Work item: From the data below, give the number of lines holding the word "solid", with nothing else added.

Web interface edit records

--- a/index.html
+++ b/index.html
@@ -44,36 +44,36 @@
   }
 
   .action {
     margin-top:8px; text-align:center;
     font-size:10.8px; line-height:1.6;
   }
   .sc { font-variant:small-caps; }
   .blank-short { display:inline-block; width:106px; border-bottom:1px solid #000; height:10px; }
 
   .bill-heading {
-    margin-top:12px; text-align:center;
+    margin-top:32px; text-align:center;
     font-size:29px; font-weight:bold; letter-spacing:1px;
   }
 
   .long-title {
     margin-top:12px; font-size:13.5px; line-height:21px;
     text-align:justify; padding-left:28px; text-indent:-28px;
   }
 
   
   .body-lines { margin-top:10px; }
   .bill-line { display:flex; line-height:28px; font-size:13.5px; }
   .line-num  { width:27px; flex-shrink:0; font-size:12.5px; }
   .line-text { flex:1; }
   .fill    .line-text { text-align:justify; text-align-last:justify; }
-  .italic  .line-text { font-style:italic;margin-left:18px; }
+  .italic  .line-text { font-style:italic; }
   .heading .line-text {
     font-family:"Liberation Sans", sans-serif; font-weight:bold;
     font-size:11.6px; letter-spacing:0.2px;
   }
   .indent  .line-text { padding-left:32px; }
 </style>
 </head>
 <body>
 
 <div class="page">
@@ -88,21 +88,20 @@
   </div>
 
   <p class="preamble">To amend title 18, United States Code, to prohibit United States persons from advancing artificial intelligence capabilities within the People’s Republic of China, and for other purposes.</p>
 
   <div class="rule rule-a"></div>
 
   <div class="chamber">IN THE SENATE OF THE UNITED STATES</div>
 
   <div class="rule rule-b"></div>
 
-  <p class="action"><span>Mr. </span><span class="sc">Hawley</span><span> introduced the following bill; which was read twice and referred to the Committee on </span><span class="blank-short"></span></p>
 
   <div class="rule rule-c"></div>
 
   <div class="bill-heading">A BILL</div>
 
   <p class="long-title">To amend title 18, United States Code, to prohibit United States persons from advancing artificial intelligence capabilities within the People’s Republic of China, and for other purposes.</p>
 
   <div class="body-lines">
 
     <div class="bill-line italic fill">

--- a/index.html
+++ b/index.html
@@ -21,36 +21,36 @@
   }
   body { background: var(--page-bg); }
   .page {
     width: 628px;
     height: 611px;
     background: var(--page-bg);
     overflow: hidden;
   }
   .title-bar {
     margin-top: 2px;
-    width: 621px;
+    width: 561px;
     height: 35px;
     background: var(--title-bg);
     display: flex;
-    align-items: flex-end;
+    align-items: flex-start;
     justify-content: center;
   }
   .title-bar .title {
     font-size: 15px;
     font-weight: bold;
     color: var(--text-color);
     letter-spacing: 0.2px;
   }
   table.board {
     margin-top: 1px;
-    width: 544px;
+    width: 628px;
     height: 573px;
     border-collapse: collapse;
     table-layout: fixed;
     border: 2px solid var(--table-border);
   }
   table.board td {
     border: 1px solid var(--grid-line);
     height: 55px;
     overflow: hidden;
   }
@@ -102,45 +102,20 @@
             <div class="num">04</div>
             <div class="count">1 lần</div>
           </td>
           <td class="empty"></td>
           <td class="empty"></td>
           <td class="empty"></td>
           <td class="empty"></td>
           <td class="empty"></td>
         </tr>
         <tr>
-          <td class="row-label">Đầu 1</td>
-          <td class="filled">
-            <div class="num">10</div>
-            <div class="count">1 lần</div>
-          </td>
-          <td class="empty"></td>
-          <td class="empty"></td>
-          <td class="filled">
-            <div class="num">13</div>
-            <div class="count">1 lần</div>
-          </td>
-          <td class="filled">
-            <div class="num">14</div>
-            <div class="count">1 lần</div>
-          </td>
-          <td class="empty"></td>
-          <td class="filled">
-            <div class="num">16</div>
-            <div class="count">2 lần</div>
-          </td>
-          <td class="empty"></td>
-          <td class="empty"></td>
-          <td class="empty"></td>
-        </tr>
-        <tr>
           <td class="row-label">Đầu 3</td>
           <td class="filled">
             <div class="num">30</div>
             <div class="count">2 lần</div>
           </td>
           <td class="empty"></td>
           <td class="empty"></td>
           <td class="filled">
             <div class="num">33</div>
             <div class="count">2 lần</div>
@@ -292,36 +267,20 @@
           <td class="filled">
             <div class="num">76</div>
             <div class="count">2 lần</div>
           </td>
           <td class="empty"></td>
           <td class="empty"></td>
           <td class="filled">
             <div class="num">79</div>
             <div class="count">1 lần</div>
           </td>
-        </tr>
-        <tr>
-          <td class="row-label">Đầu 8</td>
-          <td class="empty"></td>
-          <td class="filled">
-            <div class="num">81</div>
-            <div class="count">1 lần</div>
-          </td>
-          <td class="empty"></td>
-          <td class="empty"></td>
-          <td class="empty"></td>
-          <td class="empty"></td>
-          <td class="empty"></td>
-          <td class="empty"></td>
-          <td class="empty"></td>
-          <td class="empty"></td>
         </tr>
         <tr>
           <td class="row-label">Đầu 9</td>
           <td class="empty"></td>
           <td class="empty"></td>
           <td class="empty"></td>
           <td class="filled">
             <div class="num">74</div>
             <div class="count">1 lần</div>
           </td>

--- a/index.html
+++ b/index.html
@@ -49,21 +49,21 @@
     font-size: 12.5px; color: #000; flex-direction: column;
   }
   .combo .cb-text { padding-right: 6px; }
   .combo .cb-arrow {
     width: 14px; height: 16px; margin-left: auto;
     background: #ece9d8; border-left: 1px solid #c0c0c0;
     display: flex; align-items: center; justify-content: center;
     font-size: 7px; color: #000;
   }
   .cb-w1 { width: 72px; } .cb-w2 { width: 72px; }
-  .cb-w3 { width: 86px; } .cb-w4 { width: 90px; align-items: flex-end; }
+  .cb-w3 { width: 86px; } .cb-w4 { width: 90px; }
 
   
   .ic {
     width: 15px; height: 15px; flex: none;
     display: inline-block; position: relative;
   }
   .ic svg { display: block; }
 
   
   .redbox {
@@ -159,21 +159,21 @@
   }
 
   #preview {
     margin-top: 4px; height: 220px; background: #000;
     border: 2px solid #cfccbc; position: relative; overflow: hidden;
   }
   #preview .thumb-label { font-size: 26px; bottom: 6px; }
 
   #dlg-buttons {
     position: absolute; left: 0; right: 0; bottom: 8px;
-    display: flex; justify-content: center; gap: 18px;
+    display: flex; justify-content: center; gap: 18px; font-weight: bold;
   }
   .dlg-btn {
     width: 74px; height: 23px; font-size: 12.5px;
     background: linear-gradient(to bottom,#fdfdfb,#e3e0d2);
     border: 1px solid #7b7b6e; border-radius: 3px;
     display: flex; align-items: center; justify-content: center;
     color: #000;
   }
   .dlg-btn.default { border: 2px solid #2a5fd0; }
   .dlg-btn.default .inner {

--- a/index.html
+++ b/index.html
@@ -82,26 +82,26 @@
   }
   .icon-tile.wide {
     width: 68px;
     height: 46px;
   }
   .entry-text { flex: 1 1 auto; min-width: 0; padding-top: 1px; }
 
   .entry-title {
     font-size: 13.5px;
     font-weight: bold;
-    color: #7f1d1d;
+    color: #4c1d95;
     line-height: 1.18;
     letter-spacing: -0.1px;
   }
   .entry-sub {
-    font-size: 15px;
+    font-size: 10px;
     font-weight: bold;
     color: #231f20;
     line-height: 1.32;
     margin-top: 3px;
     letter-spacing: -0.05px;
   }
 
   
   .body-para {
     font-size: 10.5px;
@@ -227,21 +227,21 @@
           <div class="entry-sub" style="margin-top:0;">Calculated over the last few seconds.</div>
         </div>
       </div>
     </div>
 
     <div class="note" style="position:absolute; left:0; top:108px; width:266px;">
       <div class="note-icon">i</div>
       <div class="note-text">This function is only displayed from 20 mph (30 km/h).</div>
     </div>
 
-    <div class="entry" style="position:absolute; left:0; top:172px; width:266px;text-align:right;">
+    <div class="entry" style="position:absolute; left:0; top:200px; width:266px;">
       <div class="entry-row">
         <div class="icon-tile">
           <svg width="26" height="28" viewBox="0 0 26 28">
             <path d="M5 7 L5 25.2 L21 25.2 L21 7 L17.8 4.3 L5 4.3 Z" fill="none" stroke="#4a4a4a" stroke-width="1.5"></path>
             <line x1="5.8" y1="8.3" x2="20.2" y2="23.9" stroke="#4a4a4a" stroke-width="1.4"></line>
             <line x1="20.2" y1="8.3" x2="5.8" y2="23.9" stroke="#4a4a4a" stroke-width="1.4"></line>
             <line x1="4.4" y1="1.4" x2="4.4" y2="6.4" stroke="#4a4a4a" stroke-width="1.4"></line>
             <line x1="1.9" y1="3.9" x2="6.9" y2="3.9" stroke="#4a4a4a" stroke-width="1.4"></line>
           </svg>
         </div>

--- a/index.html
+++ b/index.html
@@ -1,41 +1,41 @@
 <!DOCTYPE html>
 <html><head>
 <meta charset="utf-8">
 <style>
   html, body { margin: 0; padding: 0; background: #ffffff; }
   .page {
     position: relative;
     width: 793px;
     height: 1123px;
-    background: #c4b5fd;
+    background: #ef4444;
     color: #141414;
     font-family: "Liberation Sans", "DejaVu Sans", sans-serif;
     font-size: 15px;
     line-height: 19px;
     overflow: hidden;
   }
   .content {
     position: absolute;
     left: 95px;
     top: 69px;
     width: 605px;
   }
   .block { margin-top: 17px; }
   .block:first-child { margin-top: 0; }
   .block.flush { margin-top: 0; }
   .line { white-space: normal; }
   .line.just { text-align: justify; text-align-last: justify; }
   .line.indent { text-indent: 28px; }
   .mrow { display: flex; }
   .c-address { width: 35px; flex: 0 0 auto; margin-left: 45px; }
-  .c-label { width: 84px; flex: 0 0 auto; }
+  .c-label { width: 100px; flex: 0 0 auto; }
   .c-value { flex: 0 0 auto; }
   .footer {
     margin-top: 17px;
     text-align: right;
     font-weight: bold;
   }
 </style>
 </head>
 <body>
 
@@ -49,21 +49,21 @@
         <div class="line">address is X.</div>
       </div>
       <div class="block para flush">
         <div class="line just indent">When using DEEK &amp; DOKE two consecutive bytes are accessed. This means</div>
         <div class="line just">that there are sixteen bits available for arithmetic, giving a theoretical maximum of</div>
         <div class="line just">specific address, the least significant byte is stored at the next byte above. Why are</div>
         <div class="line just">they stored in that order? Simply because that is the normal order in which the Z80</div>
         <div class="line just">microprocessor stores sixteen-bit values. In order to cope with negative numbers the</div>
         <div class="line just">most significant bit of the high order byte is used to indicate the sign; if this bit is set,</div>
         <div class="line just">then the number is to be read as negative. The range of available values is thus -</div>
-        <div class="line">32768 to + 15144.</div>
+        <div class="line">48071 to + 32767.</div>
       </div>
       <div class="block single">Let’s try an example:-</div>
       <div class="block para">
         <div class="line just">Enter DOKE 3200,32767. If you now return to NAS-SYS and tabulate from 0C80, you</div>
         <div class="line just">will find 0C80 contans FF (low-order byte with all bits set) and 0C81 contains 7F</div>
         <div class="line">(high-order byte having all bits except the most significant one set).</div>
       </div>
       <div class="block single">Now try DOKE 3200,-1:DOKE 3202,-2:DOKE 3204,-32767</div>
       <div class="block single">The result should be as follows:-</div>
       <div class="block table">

Answer for this exercise: 7